Our built-in ML model provides automated data insights through statistical rules, Machine Learning and Natural Language Processing. Actionable insights and recommendations are displayed on the dashboard without the user having to navigate through TBs of data.
KPIs computed by our ML model include: The Operations Performance Index (OPI) measures how robust current operations are, with a score ranging 0 to 10. Overall IT operations are gauged by this index. User Experience Index (UEI) measures the end user’s experience of business services, ranging from 0 to 10. Customer satisfaction is measured by this index. These KPIs helps in better capacity planning and preparing for any seasonal trends.

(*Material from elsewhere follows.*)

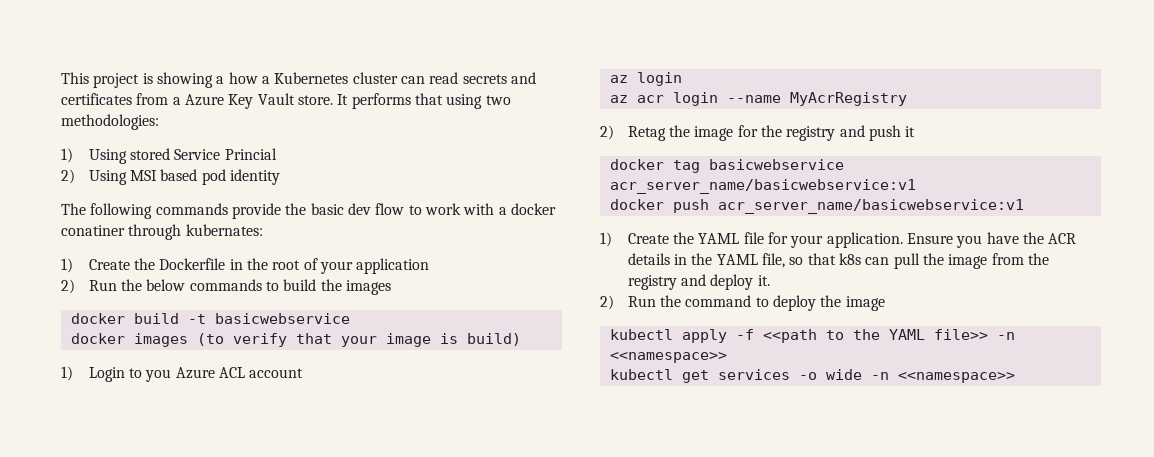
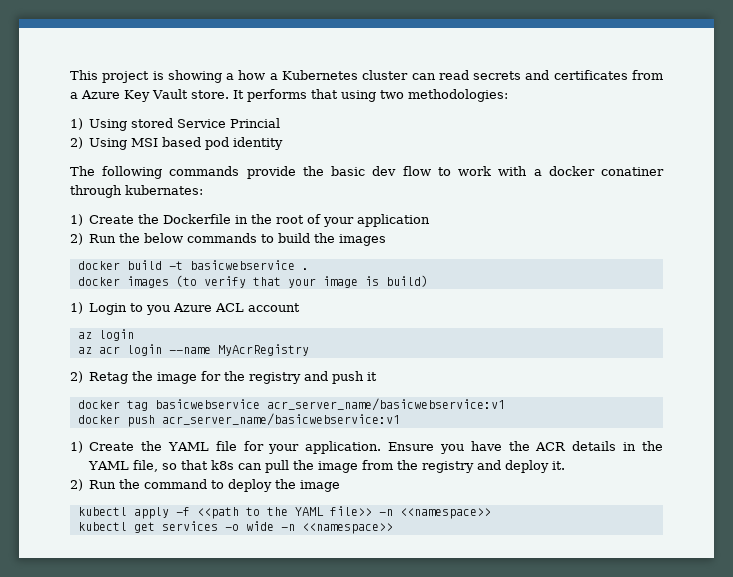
(350, 318) none -> [301,268,309,270] .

With our built-in machine learning model, we detect anomalous behavior by considering seasonality, past trends, user feedback, inter-metric correlations, that identify anomalous points in real-time, eliminating the need for static rule-based alerts.
The platform provides real-time contextual and correlated alerts with slice & dice and granular data to get context across usage patterns, uptime, downtime, and many more metrics across multiple dimensions such as business/peak hours, time, geographies, business impact, etc. It also provides static and dynamic alerts with threshold and support for alert suppression, deduplication, unified KPI views, and more.
With this platform, you can aggregate, normalise, correlate and analyse event log data from various devices. In addition to supporting temporal and topology correlation, it supports alert suppression, alert deduplication, and reduces alert fatigue.